● **The input**:

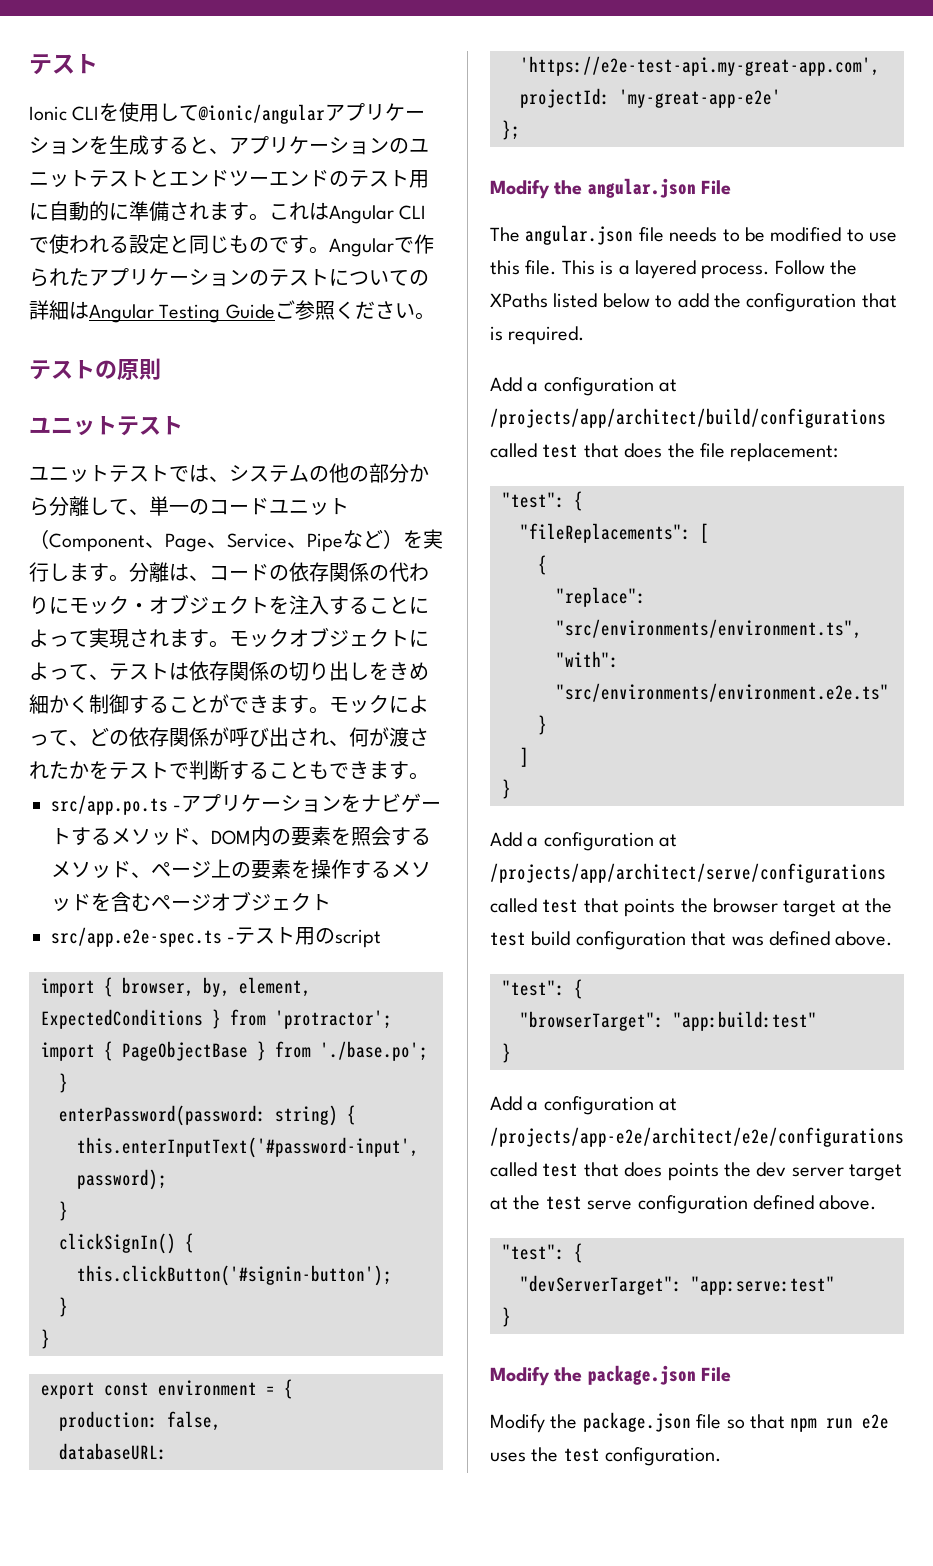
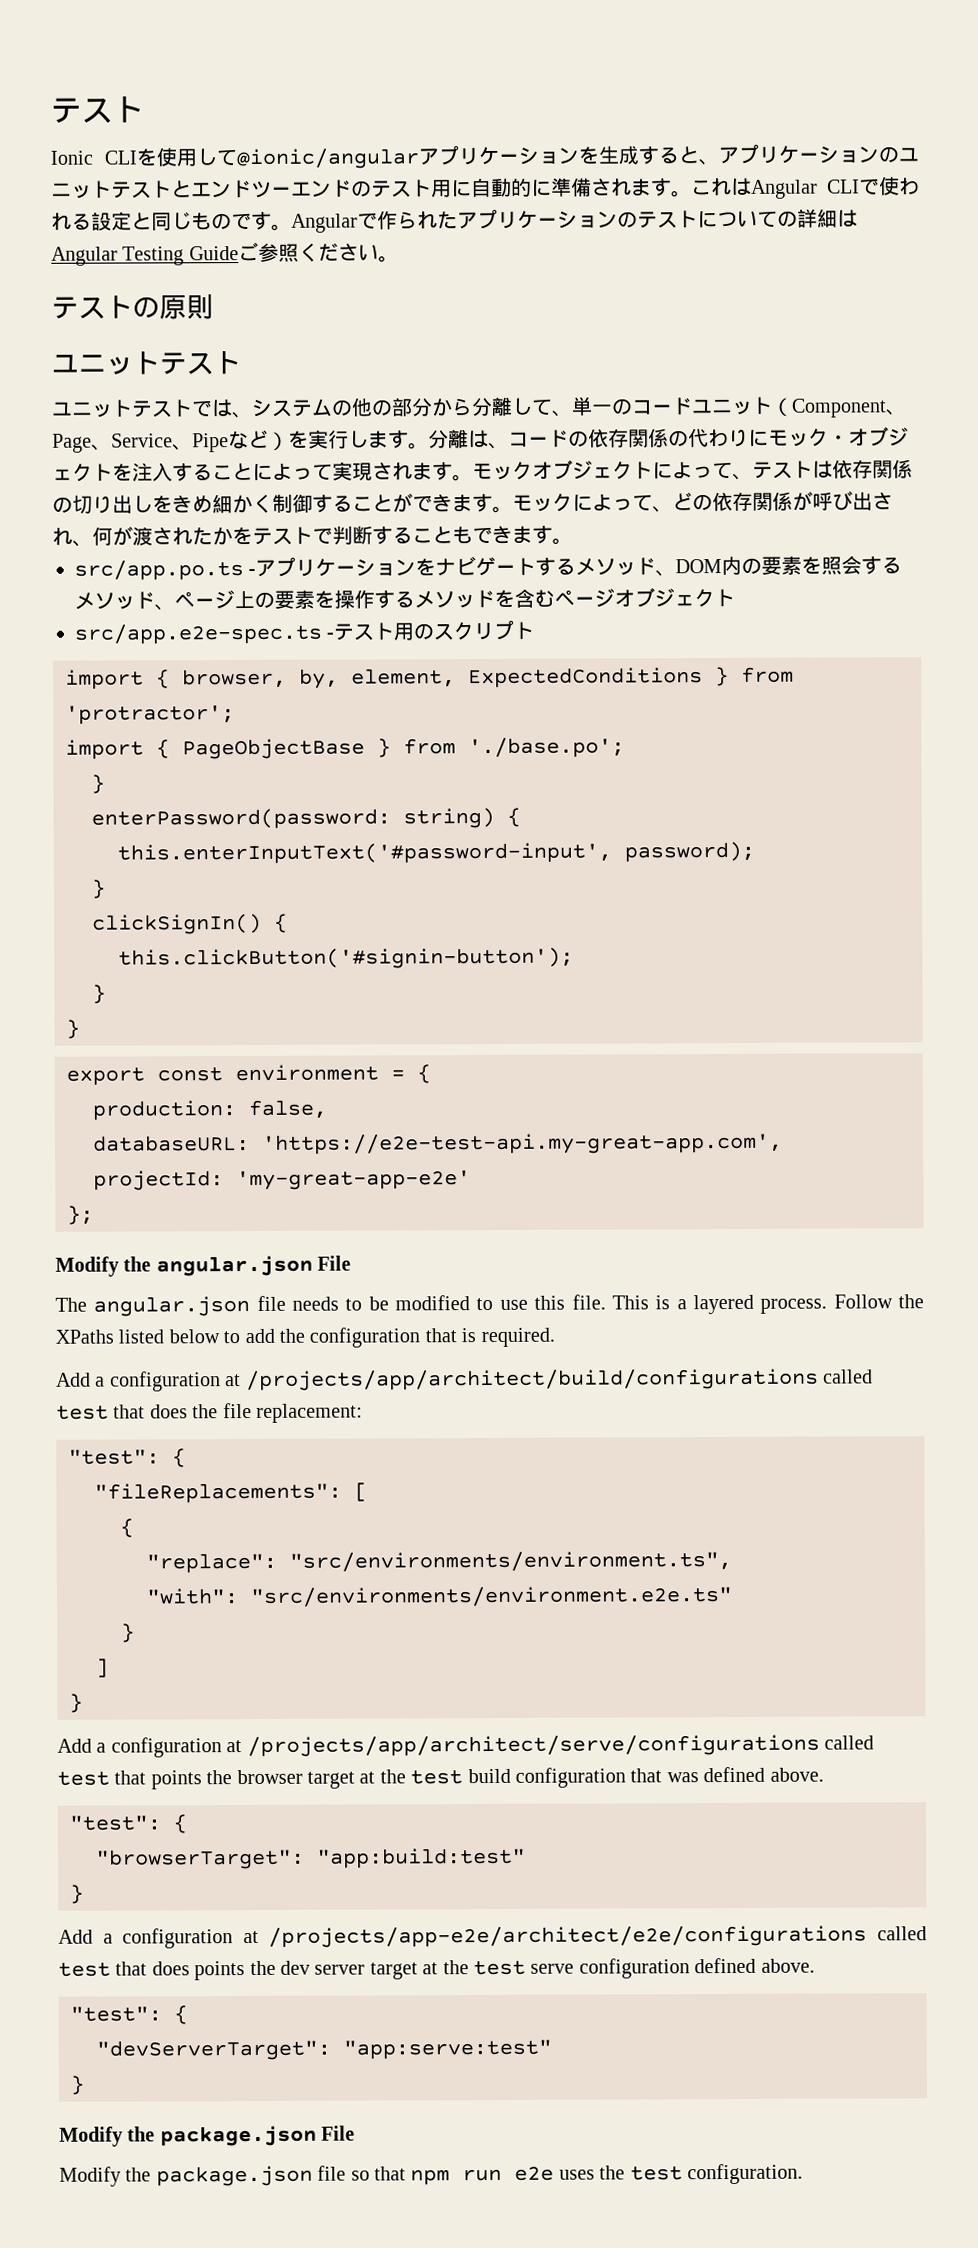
[335,929,382,948] script -> [433,619,535,641] スクリプト

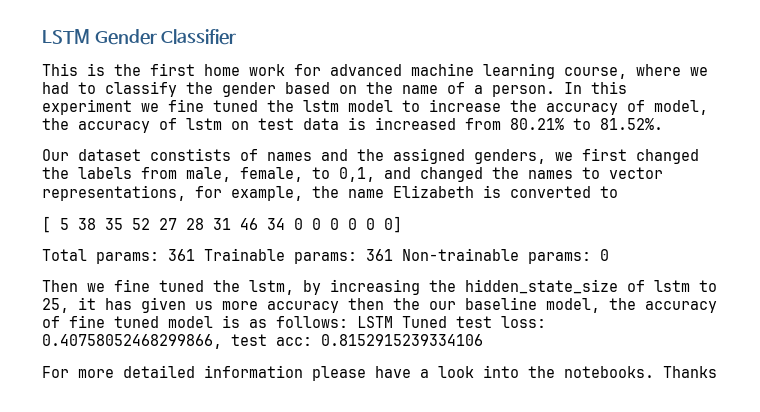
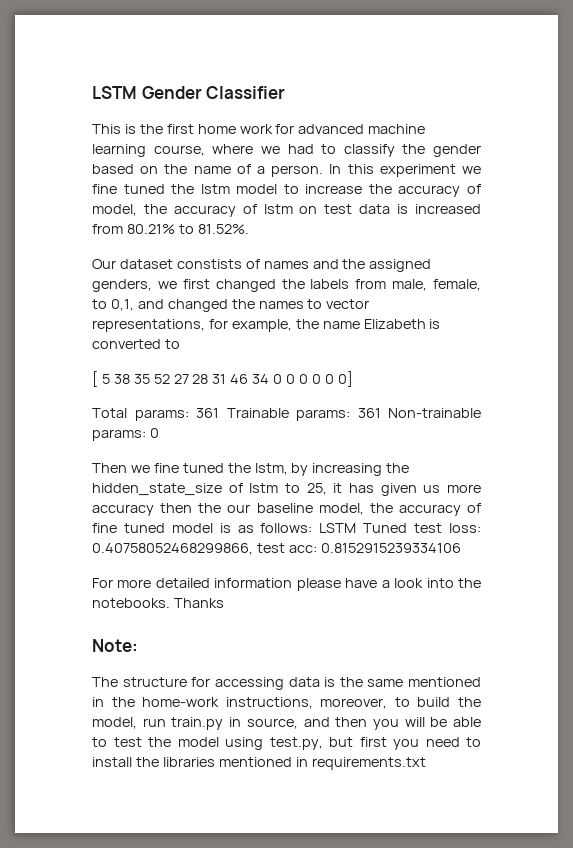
(717, 372) none -> [92,639,138,652] [92,677,481,690] [92,697,481,709] [92,717,481,730] [92,737,481,750] [92,757,426,770] // Note: // The structure for accessing data is the same mentioned in the home-work instructions, moreover, to build the model, run train.py in source, and then you will be able to test the model using test.py, but first you need to install the libraries mentioned in requirements.txt

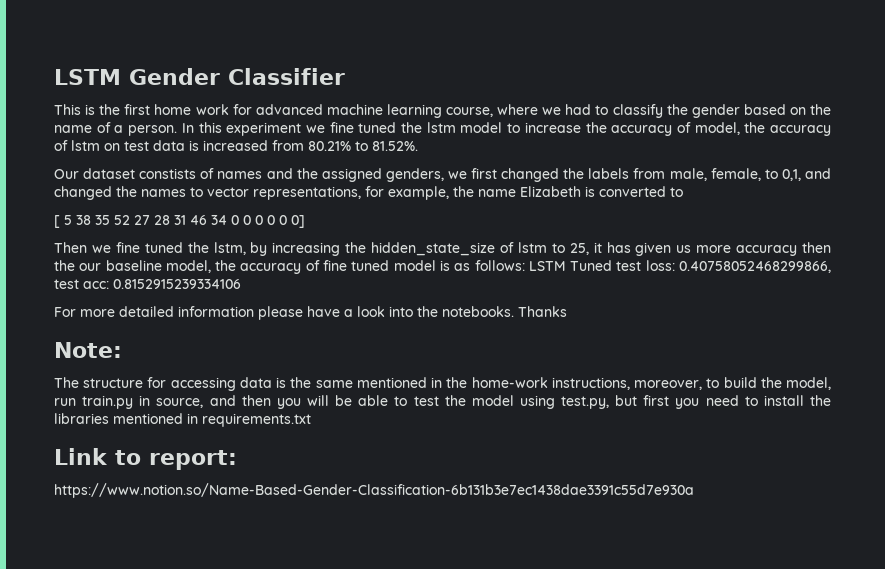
[92,408,481,421] [92,428,159,441] // Total params: 361 Trainable params: 361 Non-trainable params: 0 -> (305, 221) none
(426, 763) none -> [54,448,237,470] [54,483,694,498] // Link to report: // https://www.notion.so/Name-Based-Gender-Classification-6b131b3e7ec1438dae3391c55d7e930a

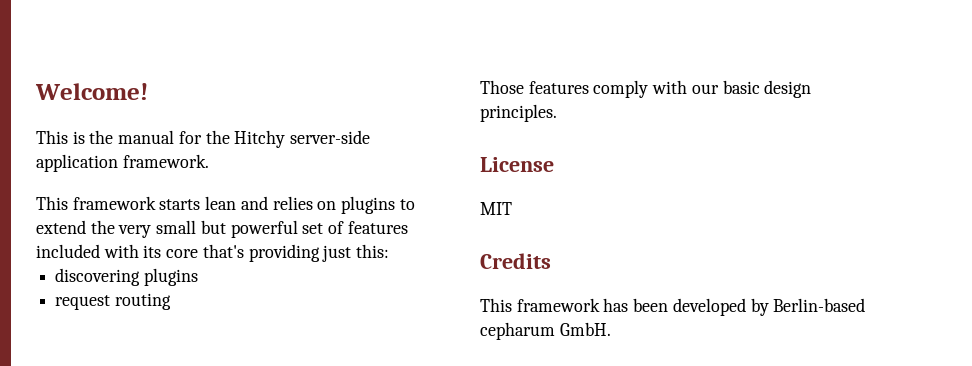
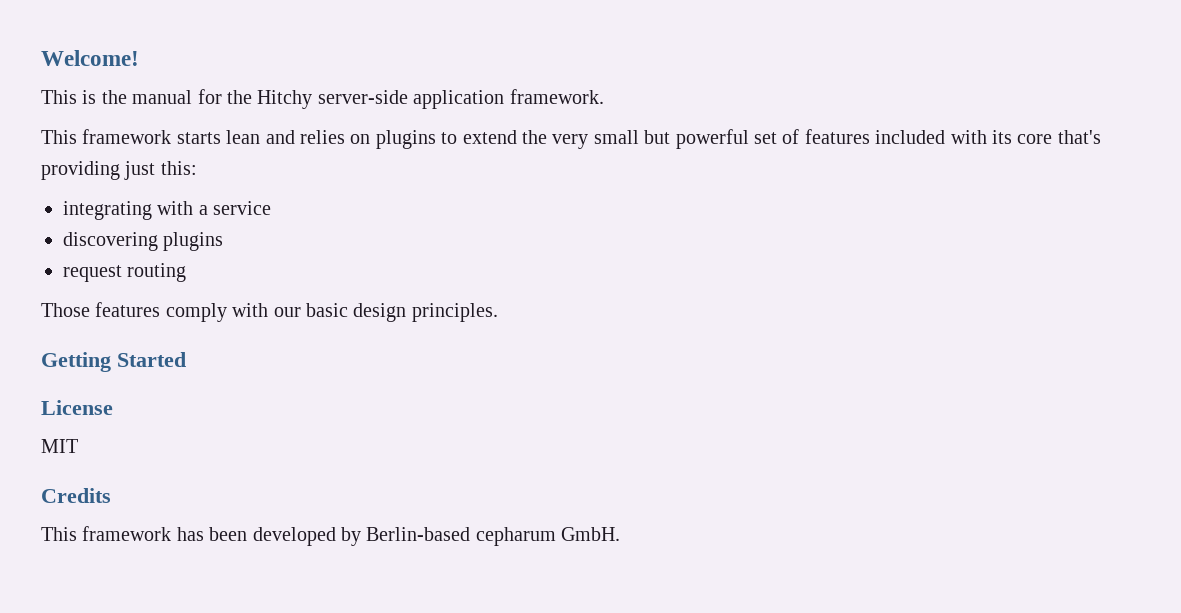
(390, 251) none -> [63,201,272,220] // integrating with a service
(557, 113) none -> [41,352,186,372] // Getting Started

● **Exercise description**: Transcribe, word for word, the stretch of lines in the data above from the one with "(717, 372) none" through the one with "[92,408,481,421] [92,428,159,441] //"; omit all pictures.

● **Answer for the task**:
(717, 372) none -> [92,639,138,652] [92,677,481,690] [92,697,481,709] [92,717,481,730] [92,737,481,750] [92,757,426,770] // Note: // The structure for accessing data is the same mentioned in the home-work instructions, moreover, to build the model, run train.py in source, and then you will be able to test the model using test.py, but first you need to install the libraries mentioned in requirements.txt

[92,408,481,421] [92,428,159,441] // Total params: 361 Trainable params: 361 Non-trainable params: 0 -> (305, 221) none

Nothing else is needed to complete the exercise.